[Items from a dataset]
= = = = =

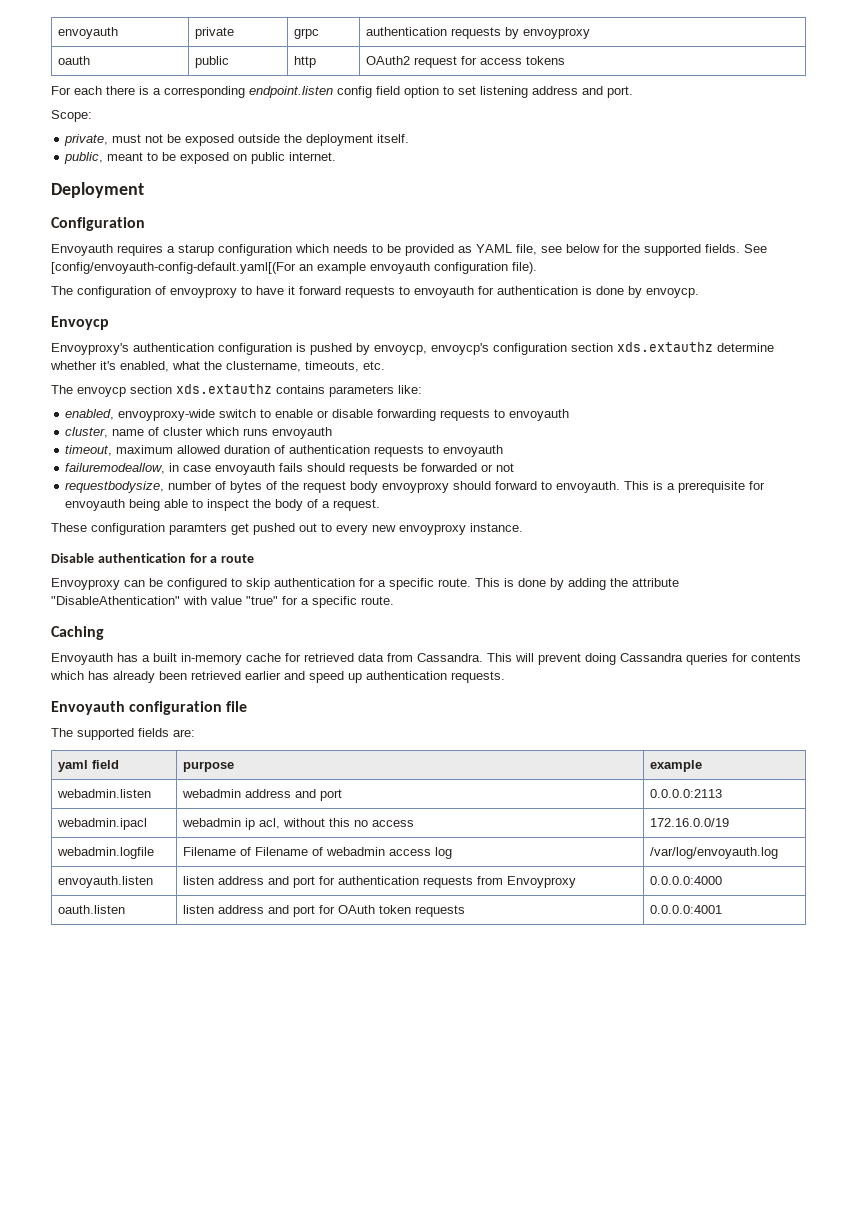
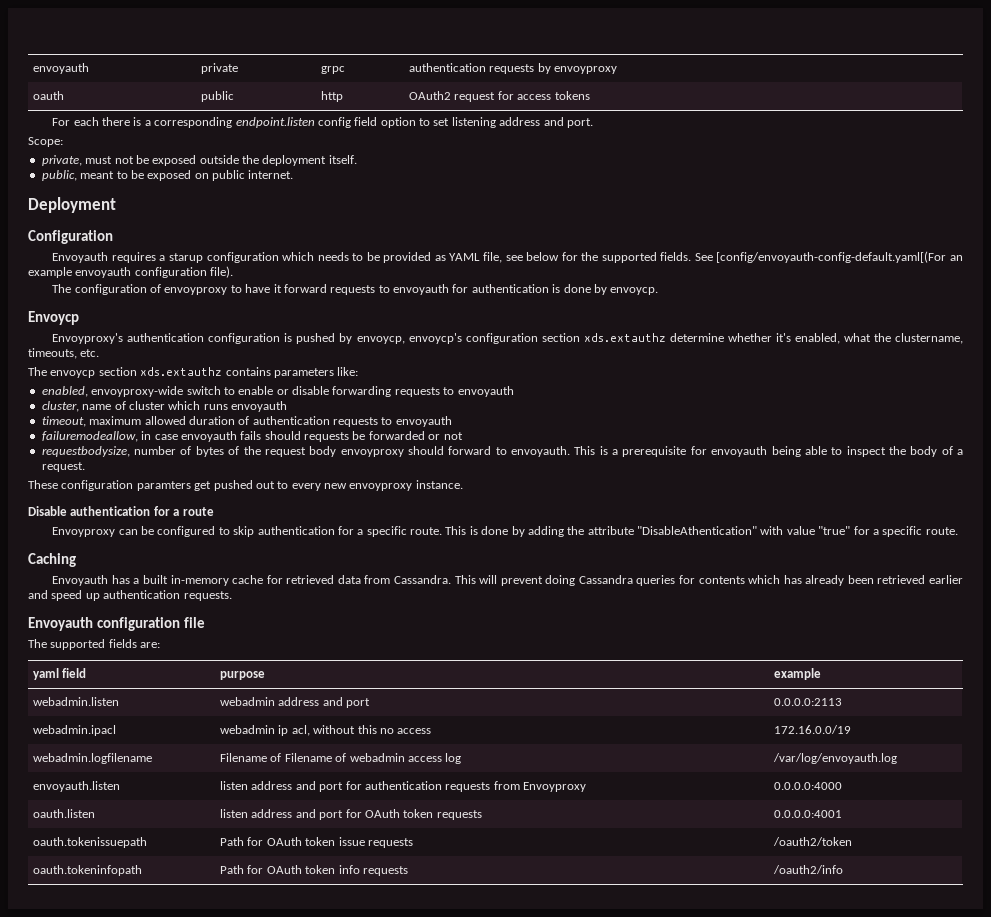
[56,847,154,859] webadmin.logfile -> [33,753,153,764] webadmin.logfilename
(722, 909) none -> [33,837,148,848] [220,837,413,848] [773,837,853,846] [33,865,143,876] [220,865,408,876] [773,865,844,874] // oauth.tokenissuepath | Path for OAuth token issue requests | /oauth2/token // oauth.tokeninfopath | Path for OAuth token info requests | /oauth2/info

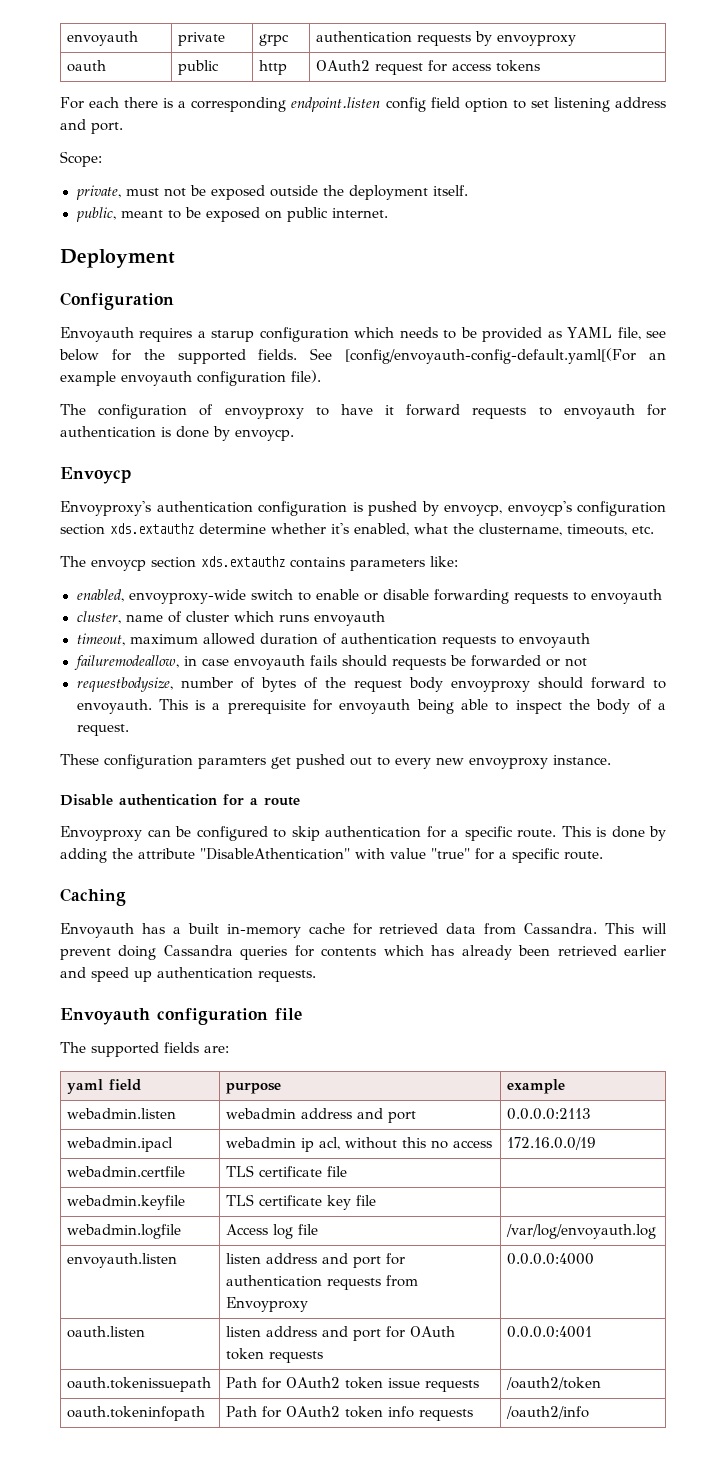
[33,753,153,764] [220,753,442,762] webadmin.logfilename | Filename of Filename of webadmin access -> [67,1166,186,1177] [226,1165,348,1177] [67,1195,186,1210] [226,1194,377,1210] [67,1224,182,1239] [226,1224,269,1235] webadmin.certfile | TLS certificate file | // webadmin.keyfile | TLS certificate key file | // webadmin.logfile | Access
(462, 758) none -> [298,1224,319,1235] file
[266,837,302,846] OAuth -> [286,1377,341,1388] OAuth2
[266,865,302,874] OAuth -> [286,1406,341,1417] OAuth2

= = = = =

The lines to output run from the one containing "(462, 758) none -> [298,1224,319,1235] file" to the last line of the entries; give them back exactly.

(462, 758) none -> [298,1224,319,1235] file
[266,837,302,846] OAuth -> [286,1377,341,1388] OAuth2
[266,865,302,874] OAuth -> [286,1406,341,1417] OAuth2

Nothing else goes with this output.